WHAT IS EXPECTED:
Scan the listing below. Copy each line that contains "probably".

SOURCE MATERIAL:
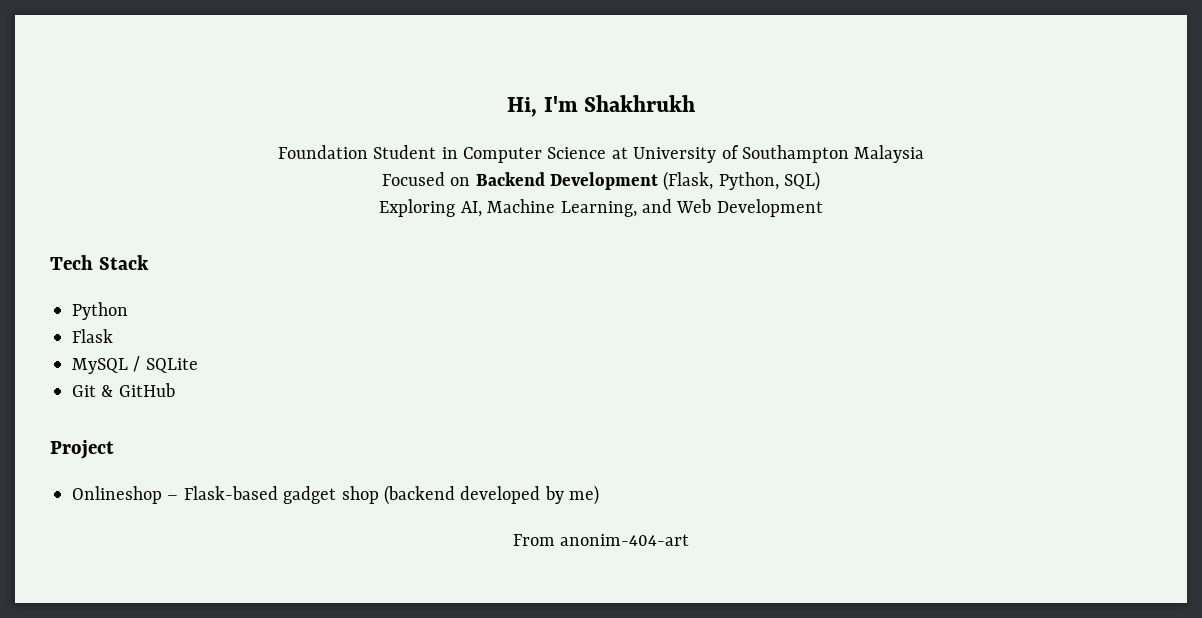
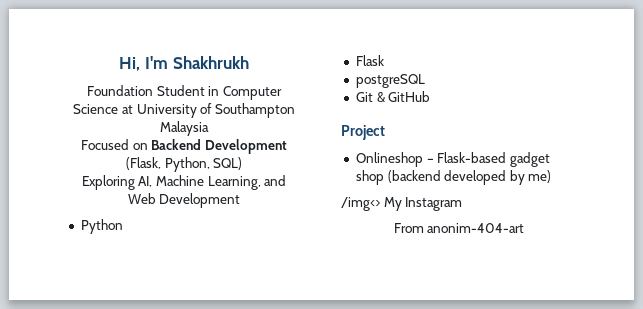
- Tech Stack
- MySQL / SQLite
+ postgreSQL
+ /img<> My Instagram

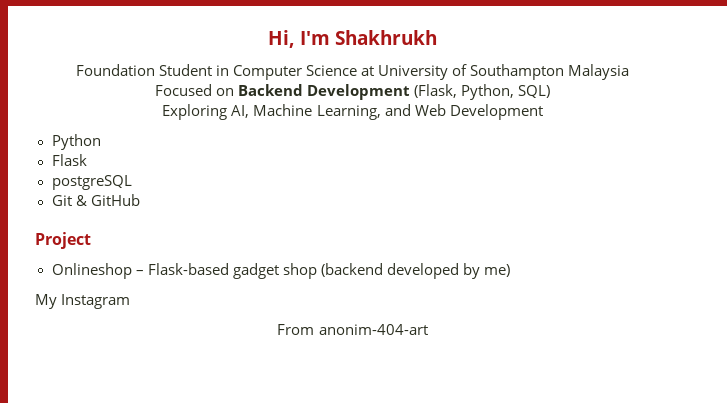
- /img<> My Instagram
+ My Instagram

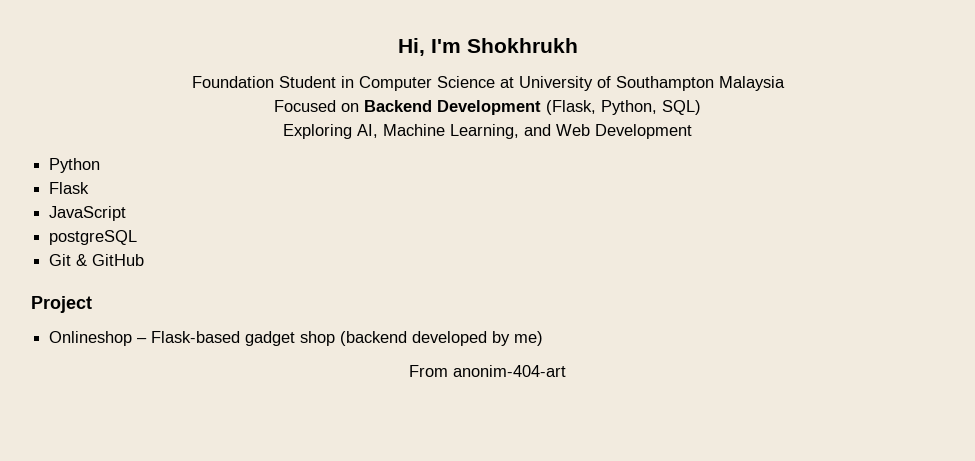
- Hi, I'm Shakhrukh
+ Hi, I'm Shokhrukh
+ JavaScript
- My Instagram

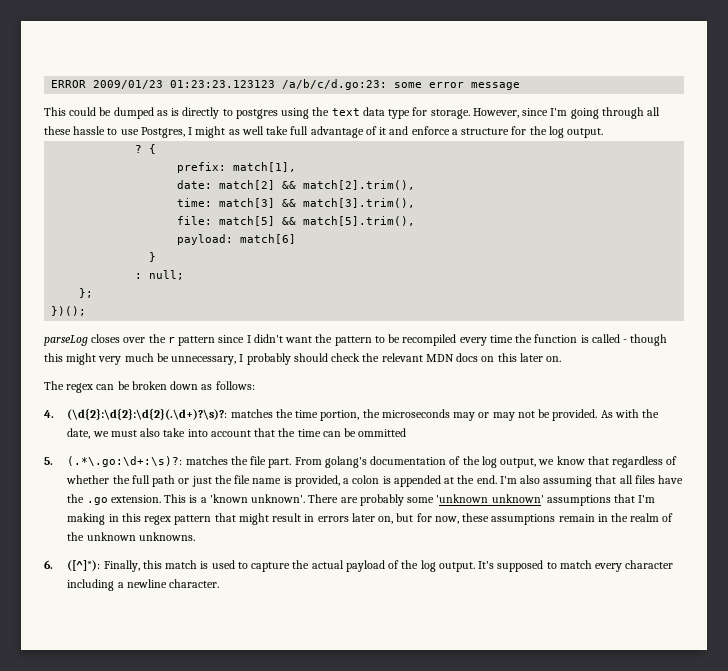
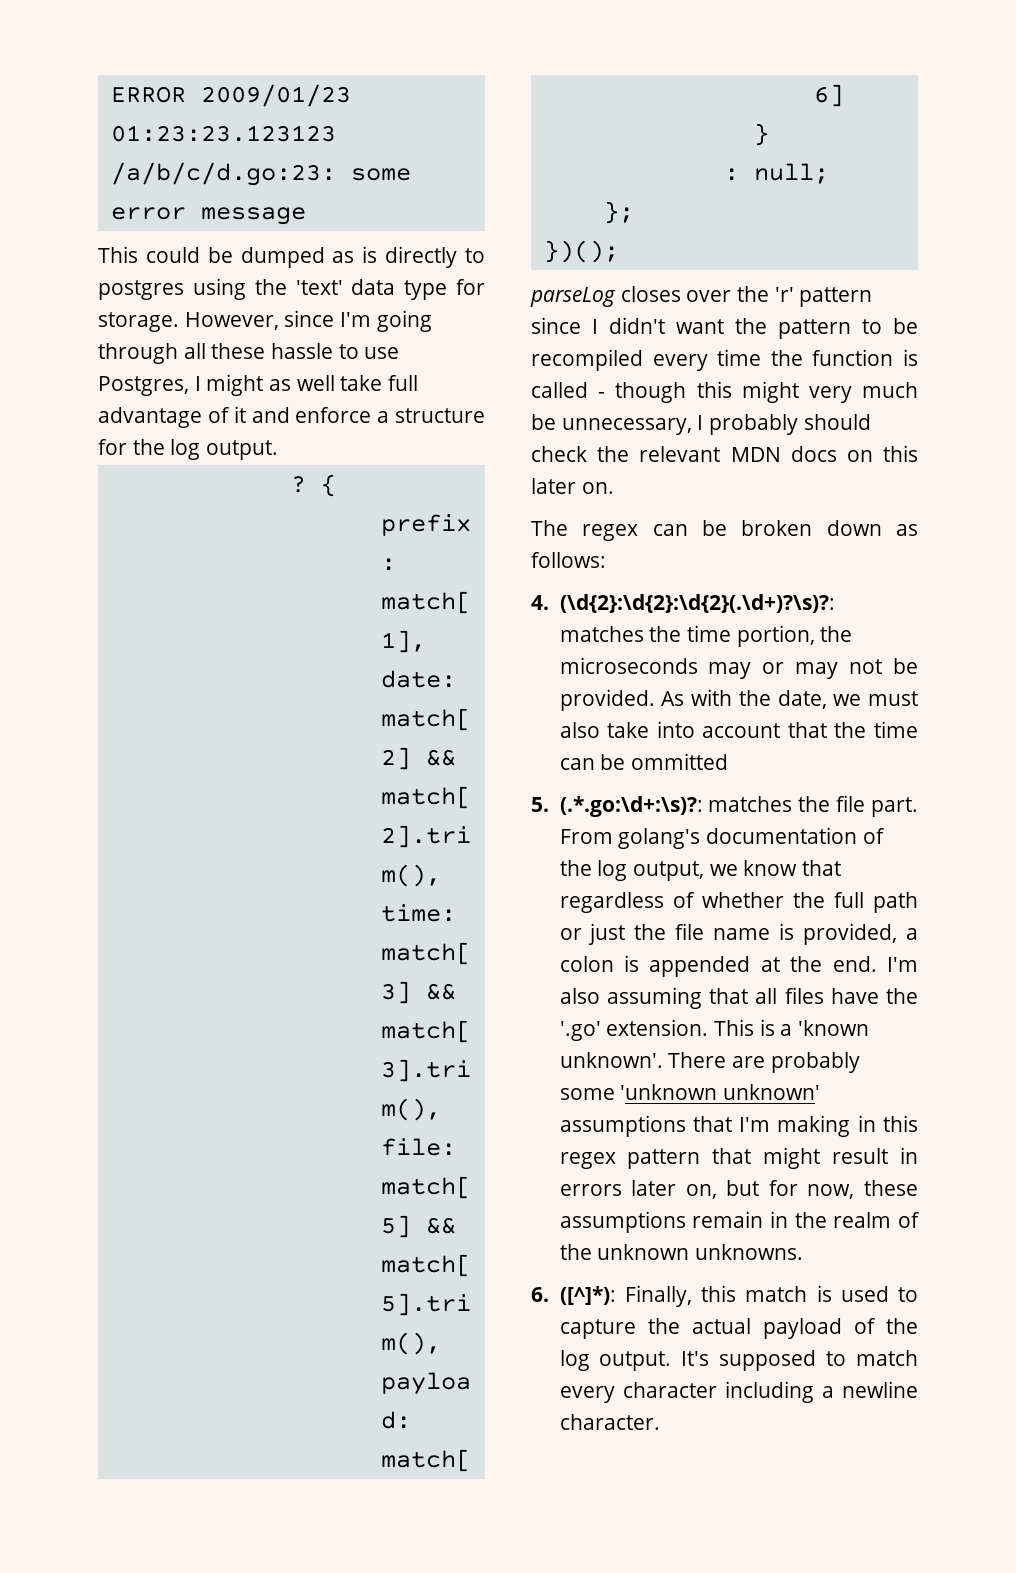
- This could be dumped as is directly to postgres using the text data type for storage.
+ This could be dumped as is directly to postgres using the 'text' data type for storage.
- parseLog closes over the r pattern since I didn't want the pattern to be recompiled every time the function is called - though this might very much be unnecessary, I probably should check the relevant MDN docs on this later on.
+ parseLog closes over the 'r' pattern since I didn't want the pattern to be recompiled every time the function is called - though this might very much be unnecessary, I probably should check the relevant MDN docs on this later on.
- 5. (.*\.go:\d+:\s)?: matches the file part.
+ 5. (.*.go:\d+:\s)?: matches the file part.
- I'm also assuming that all files have the .go extension.
+ I'm also assuming that all files have the '.go' extension.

REPLY TO THE EXERCISE:
- parseLog closes over the r pattern since I didn't want the pattern to be recompiled every time the function is called - though this might very much be unnecessary, I probably should check the relevant MDN docs on this later on.
+ parseLog closes over the 'r' pattern since I didn't want the pattern to be recompiled every time the function is called - though this might very much be unnecessary, I probably should check the relevant MDN docs on this later on.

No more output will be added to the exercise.